- WORK REQUEST: Keyword search on "days": report each line of the records that contains it.

- GIVEN INFORMATION:

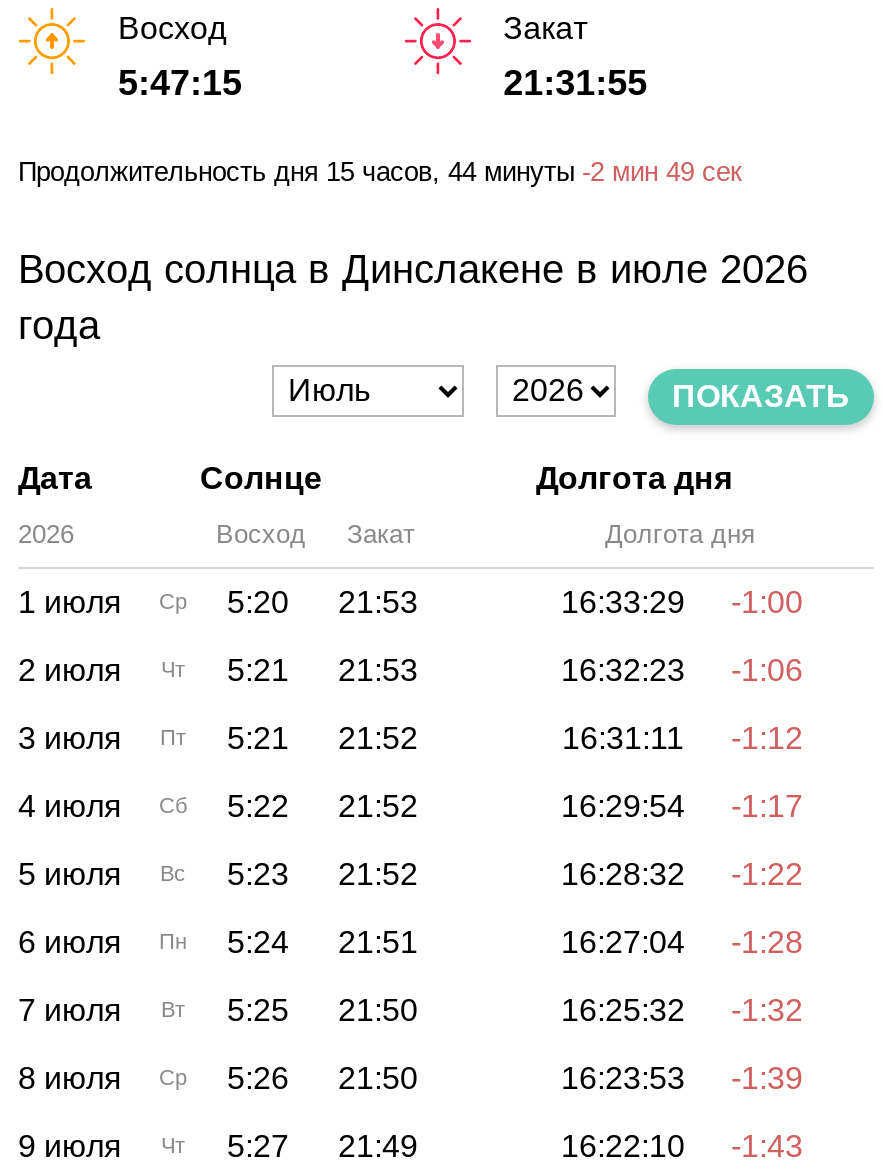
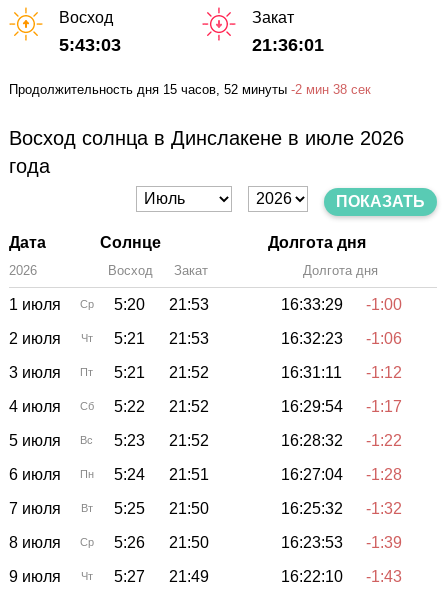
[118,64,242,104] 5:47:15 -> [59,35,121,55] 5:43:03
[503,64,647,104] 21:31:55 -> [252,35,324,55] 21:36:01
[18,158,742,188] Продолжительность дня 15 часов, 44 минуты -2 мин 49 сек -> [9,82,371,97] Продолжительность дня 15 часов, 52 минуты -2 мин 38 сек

--

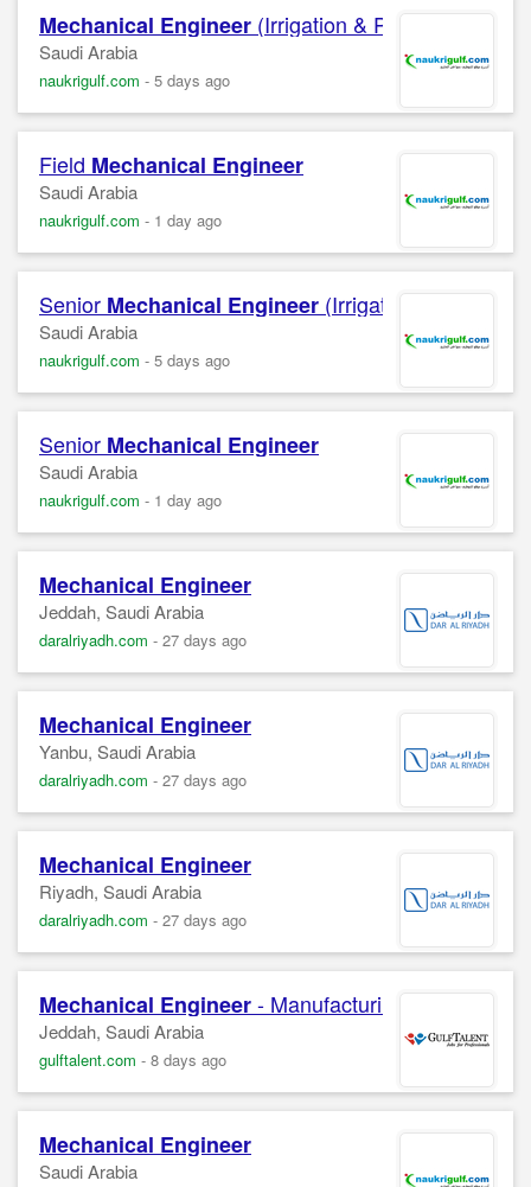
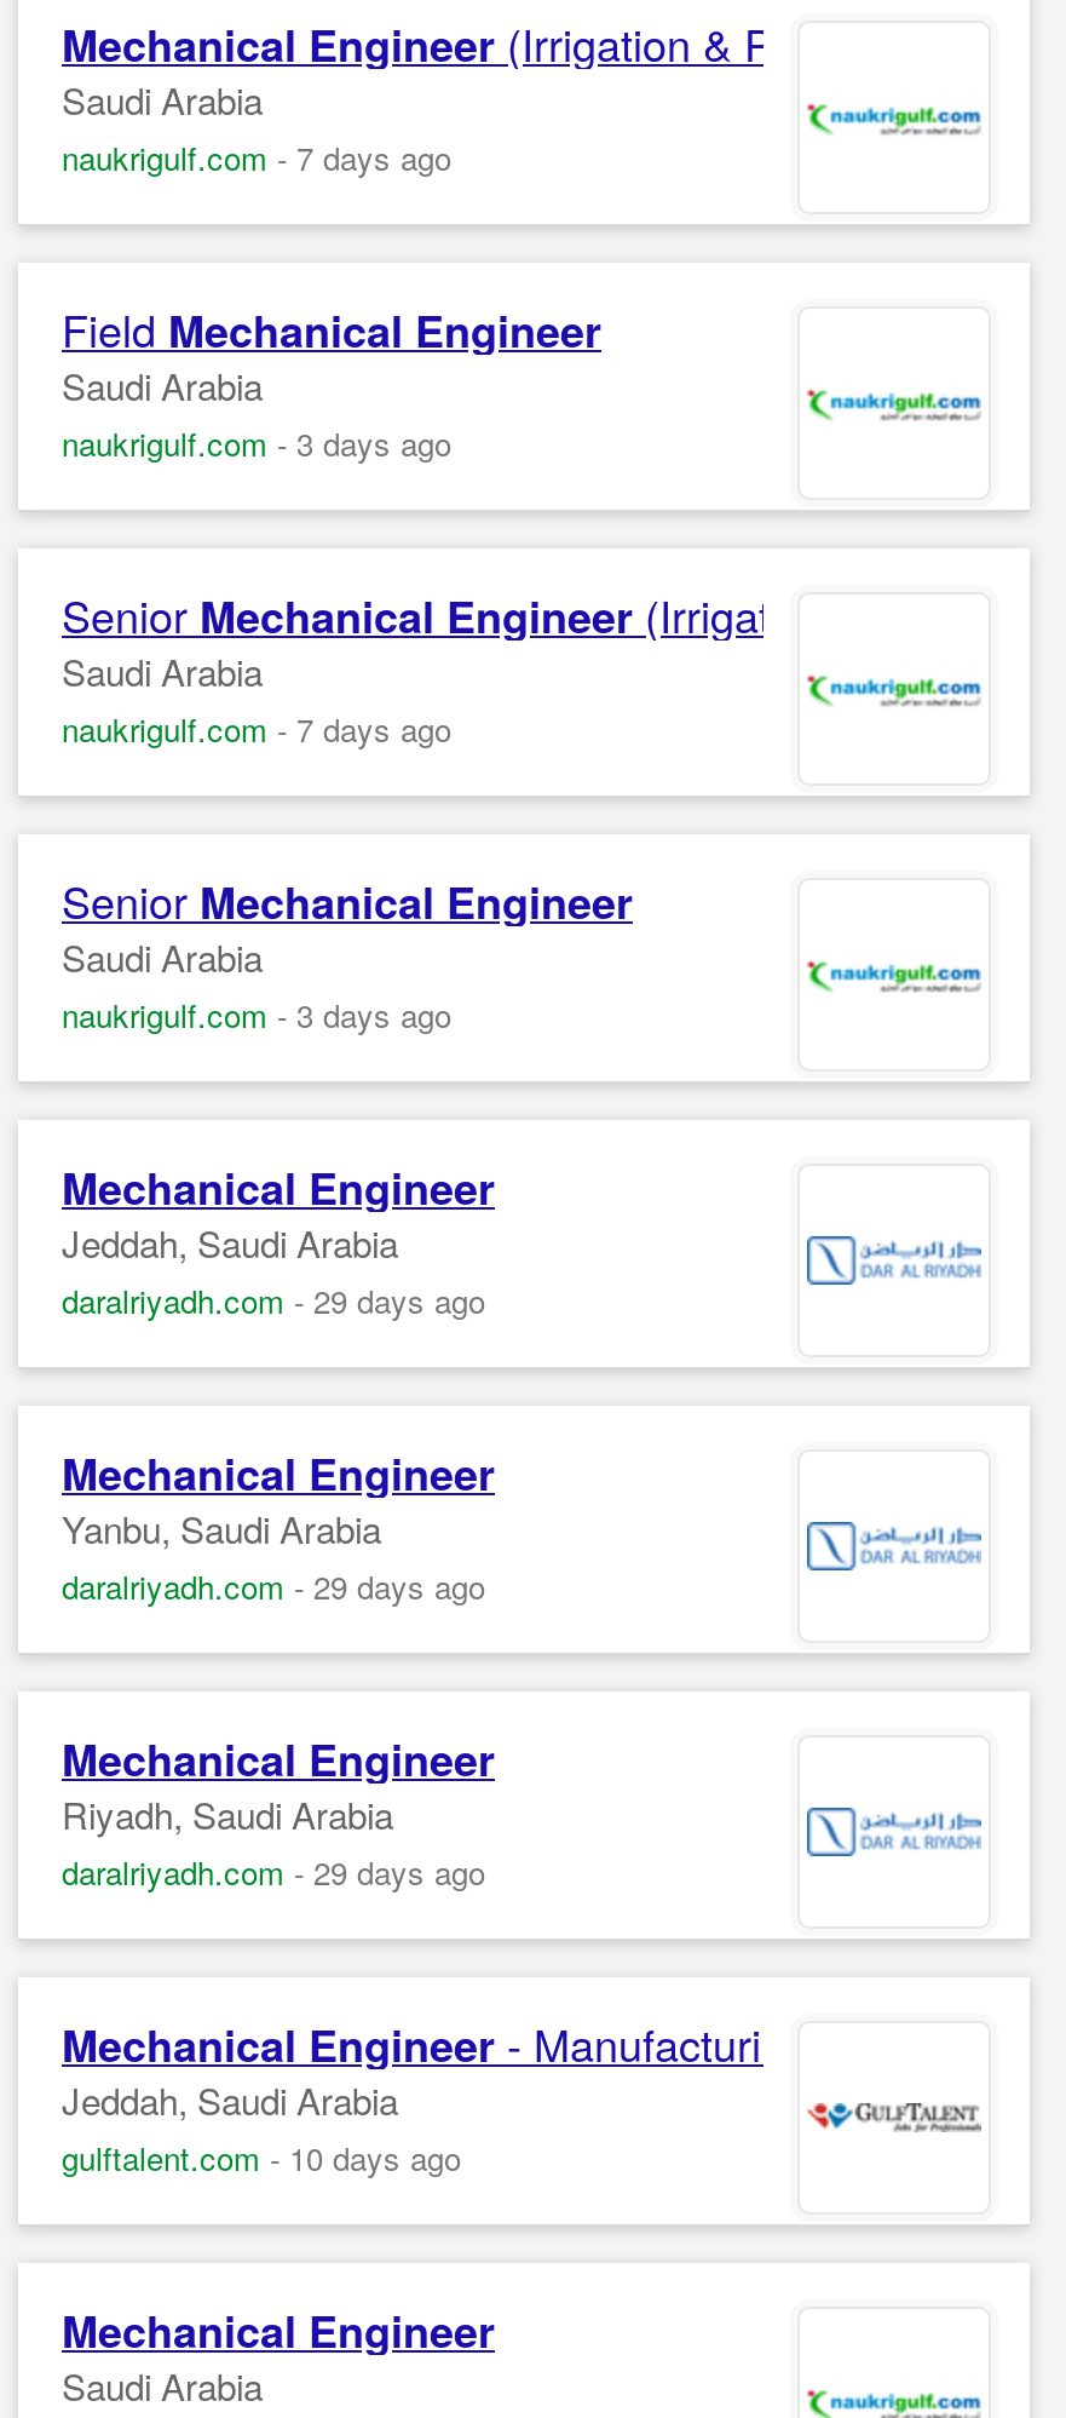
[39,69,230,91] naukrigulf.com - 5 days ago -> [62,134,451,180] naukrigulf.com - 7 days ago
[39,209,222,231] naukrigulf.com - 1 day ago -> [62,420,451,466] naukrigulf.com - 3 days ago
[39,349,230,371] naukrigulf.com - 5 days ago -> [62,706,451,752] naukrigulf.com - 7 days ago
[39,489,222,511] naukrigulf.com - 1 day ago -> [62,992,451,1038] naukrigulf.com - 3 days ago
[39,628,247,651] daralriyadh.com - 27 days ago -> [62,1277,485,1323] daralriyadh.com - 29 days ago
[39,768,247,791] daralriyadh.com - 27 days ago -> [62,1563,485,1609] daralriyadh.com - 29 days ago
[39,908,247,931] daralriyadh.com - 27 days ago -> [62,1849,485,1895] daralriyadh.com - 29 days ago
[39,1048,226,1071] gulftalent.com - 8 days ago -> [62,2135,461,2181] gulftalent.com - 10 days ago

- TASK RESPONSE:
[39,69,230,91] naukrigulf.com - 5 days ago -> [62,134,451,180] naukrigulf.com - 7 days ago
[39,209,222,231] naukrigulf.com - 1 day ago -> [62,420,451,466] naukrigulf.com - 3 days ago
[39,349,230,371] naukrigulf.com - 5 days ago -> [62,706,451,752] naukrigulf.com - 7 days ago
[39,489,222,511] naukrigulf.com - 1 day ago -> [62,992,451,1038] naukrigulf.com - 3 days ago
[39,628,247,651] daralriyadh.com - 27 days ago -> [62,1277,485,1323] daralriyadh.com - 29 days ago
[39,768,247,791] daralriyadh.com - 27 days ago -> [62,1563,485,1609] daralriyadh.com - 29 days ago
[39,908,247,931] daralriyadh.com - 27 days ago -> [62,1849,485,1895] daralriyadh.com - 29 days ago
[39,1048,226,1071] gulftalent.com - 8 days ago -> [62,2135,461,2181] gulftalent.com - 10 days ago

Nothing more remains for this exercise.